En relación con los confinamientos y la falta de debate con que se impusieron debe destacarse el dominio de los medios de comunicación de masas por parte de los gobiernos en colaboración con las grandes empresas. Ahí cabe destacar la censura de los discrepantes por parte de las grandes empresas tecnológicas, que con la excusa de la lucha contra la desinformación están acabando con la libertad de expresión.
Finalmente, es propio del socialismo apostar por una solución única universal cómo ha sido la de las vacunas, financiadas en buena parte con fondos públicos, monopolizadas por los gobiernos en cuanto a su adquisición y distribución, contratos opacos mediante, e impuestas incluso coactivamente a toda la población, niños incluidos. Por el contrario, tratamientos tempranos prometedores se han visto sospechosamente relegados.
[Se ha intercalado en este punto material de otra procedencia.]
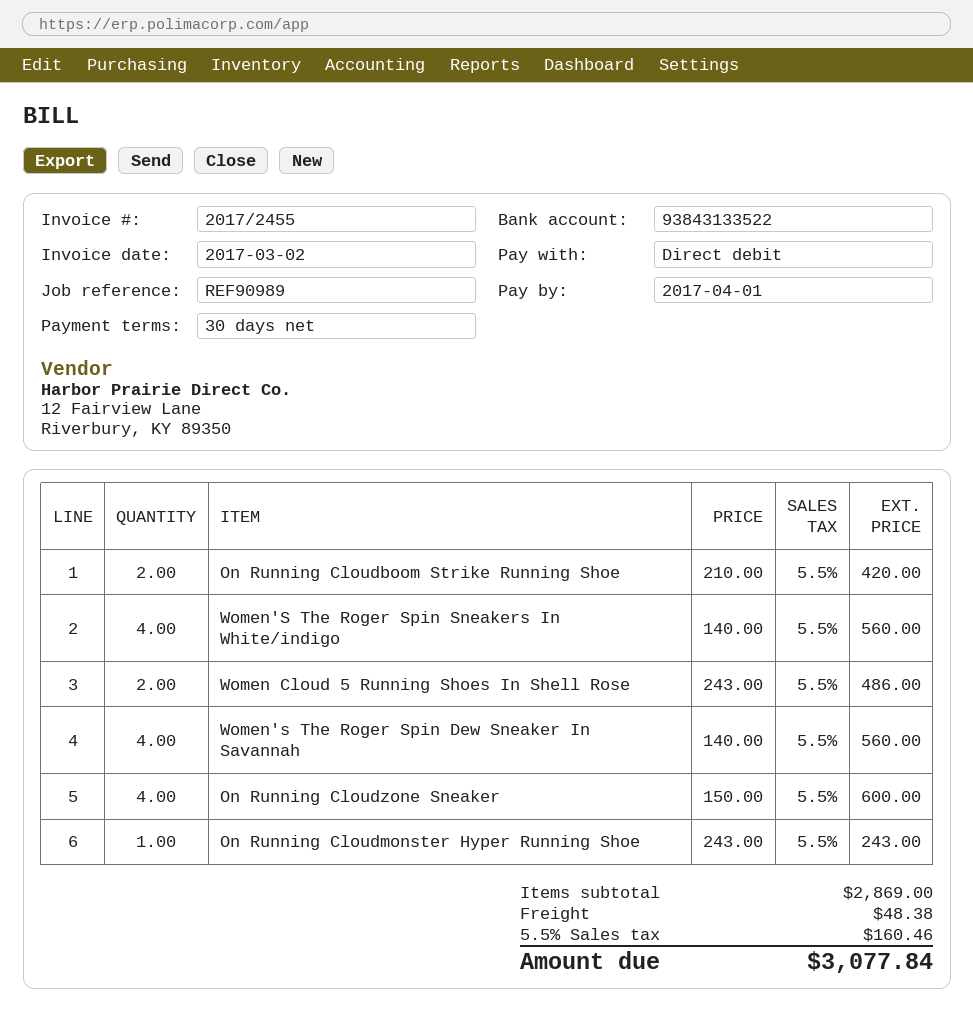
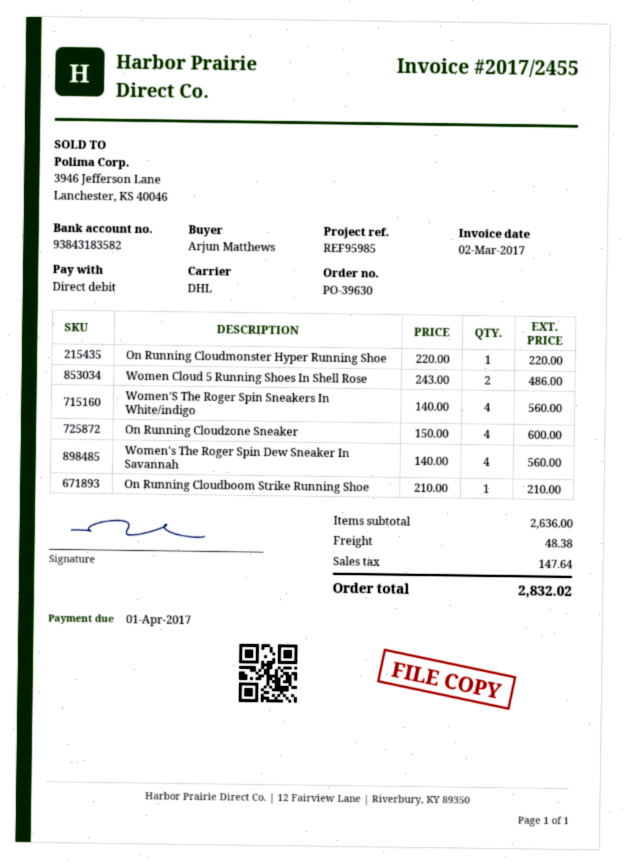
reference: REF90989 -> REF95985
bank account: 93843133522 -> 93843183582
On Running Cloudboom Strike Running Shoe: 2 x 210.00 = 420.00 -> 1 x 210.00 = 210.00
On Running Cloudmonster Hyper Running Shoe: 1 x 243.00 = 243.00 -> 1 x 220.00 = 220.00
subtotal: 2869.00 -> 2636.00
tax: 160.46 -> 147.64
total: 3077.84 -> 2832.02

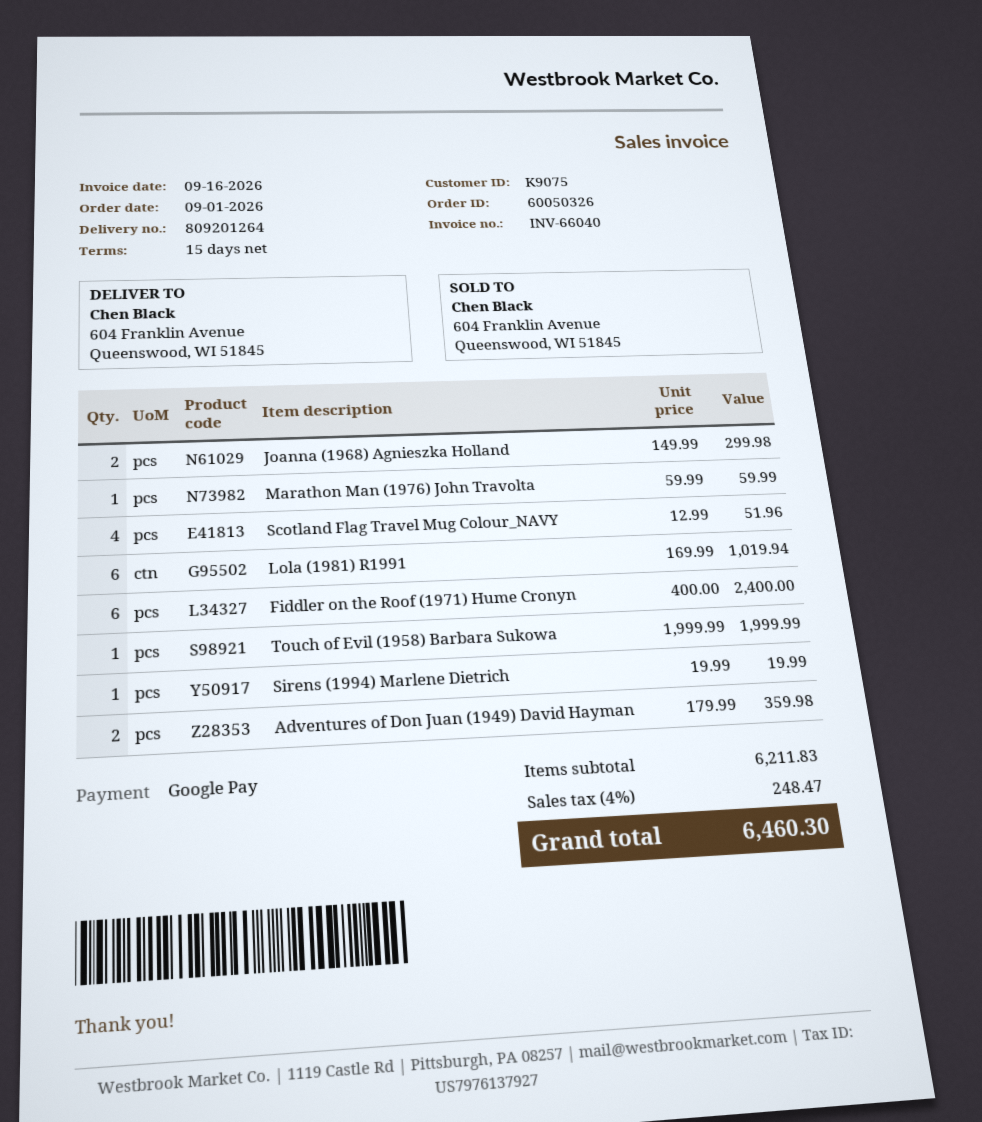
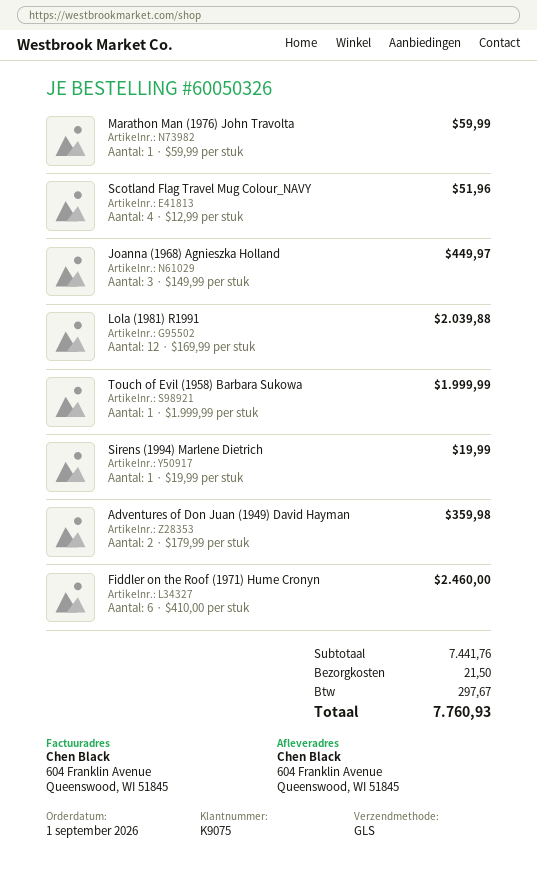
Joanna (1968) Agnieszka Holland: 2 x 149.99 = 299.98 -> 3 x 149.99 = 449.97
Lola (1981) R1991: 6 x 169.99 = 1019.94 -> 12 x 169.99 = 2039.88
Fiddler on the Roof (1971) Hume Cronyn: 6 x 400.00 = 2400.00 -> 6 x 410.00 = 2460.00
subtotal: 6211.83 -> 7441.76
shipping: none -> 21.50
tax: 248.47 -> 297.67
total: 6460.30 -> 7760.93

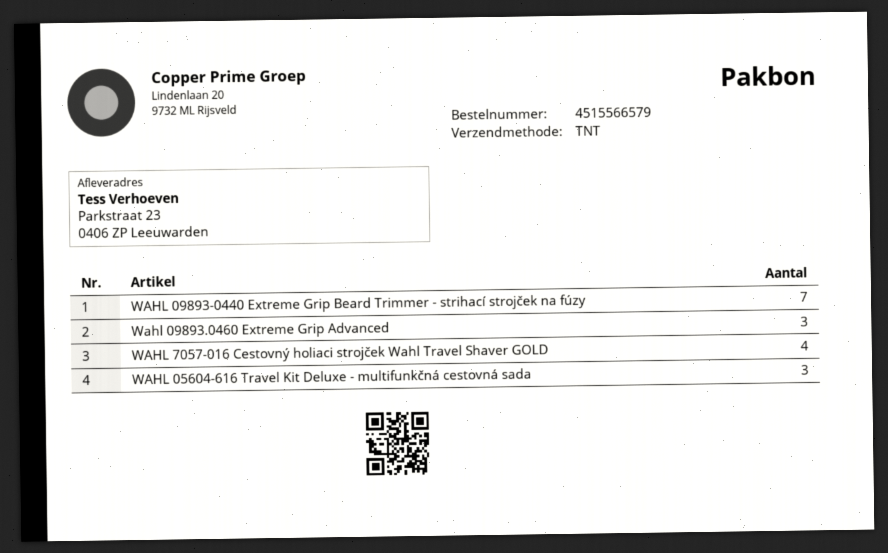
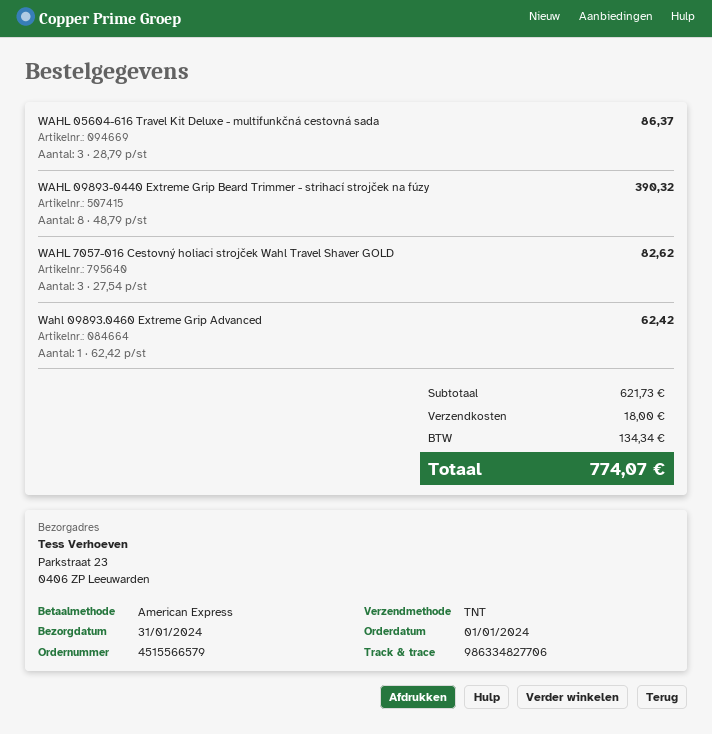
WAHL 09893-0440 Extreme Grip Beard Trimmer - strihací strojček na fúzy: 7 -> 8
Wahl 09893.0460 Extreme Grip Advanced: 3 -> 1
WAHL 7057-016 Cestovný holiaci strojček Wahl Travel Shaver GOLD: 4 -> 3

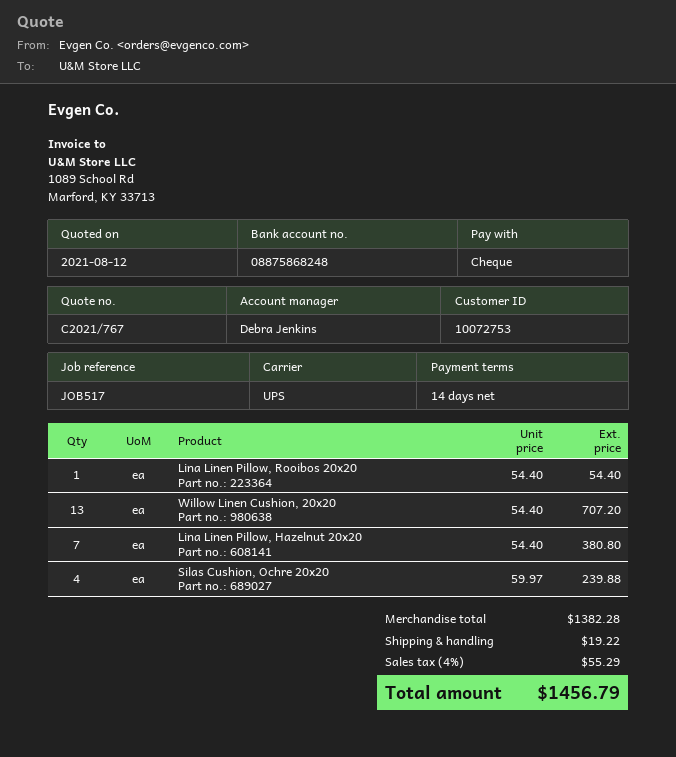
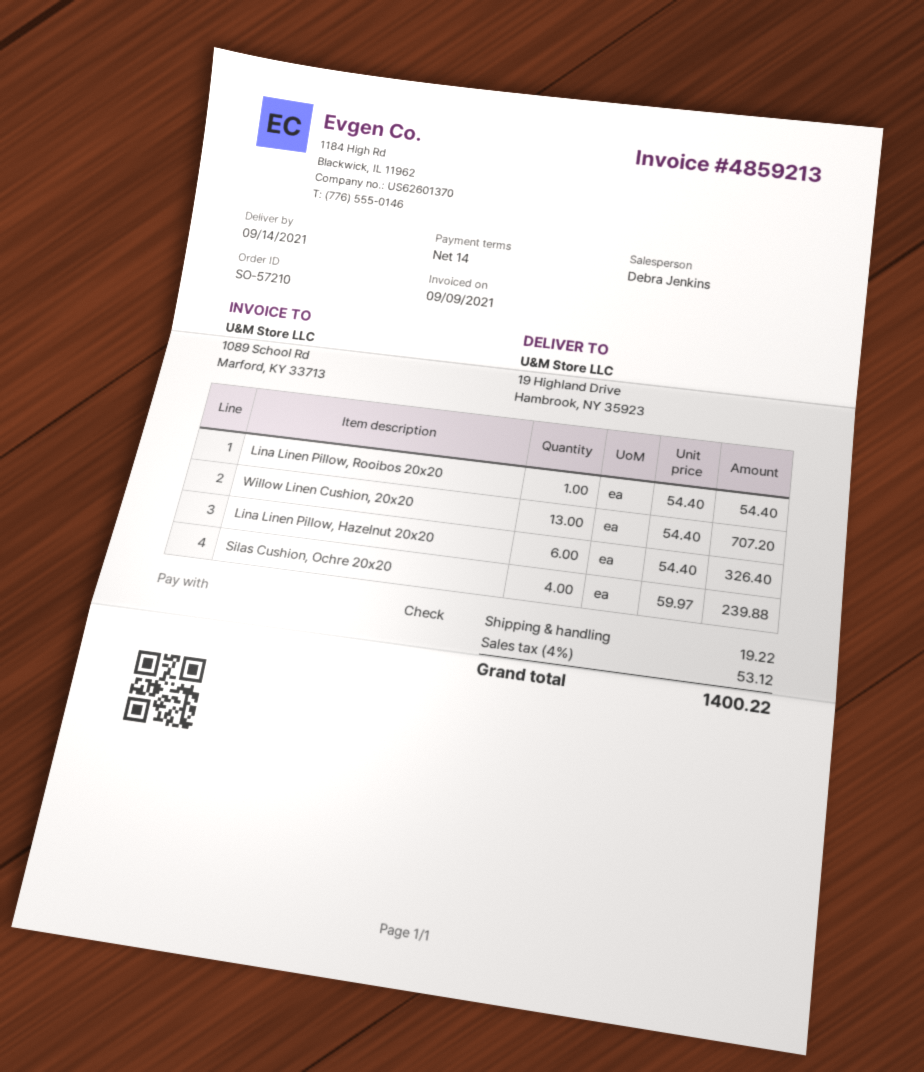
Lina Linen Pillow, Hazelnut 20x20: 7 x 54.40 = 380.80 -> 6 x 54.40 = 326.40
tax: 4% = 55.29 -> 4% = 53.12
total: 1456.79 -> 1400.22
Lo más pavoroso de todo ello ha sido cómo estas medidas liberticidas han sido acogidas y respaldadas con entusiasmo por la gran mayoría de la población convenientemente adoctrinada por el control casi absoluto de la información que recibe. El último ejemplo acabamos de verlo en Australia, donde el mejor jugador de tenis ha sido objeto de público escarnio y escarmiento por su resistencia a aceptar la solución universal impuesta por el socialismo global. El linchamiento llama especialmente la atención cuando este jugador acaba de superar la enfermedad y por tanto no supone riesgo sanitario alguno para nadie, o al menos supone menos riesgo que un vacunado. Ello pone de manifiesto que la discusión no es ya sanitaria, sino de sometimiento a las reglas impuestas por la mayoría, cualesquiera que sean. Y esa mayoría respalda ya, ante una enfermedad leve en más del 99% de los casos, un tratamiento médico obligatorio que ni siquiera evita el contagio y de efectos controvertidos y desconocidos a medio plazo, así como un control digital de la identidad y el cumplimiento. Ello nos deja en una posición ideal para que próximamente pueda hacerse realidad cualquier distopía totalitaria. Se ve que se nos ha pasado el efecto de la vacuna, pese a que cada vez más países siguen infectados.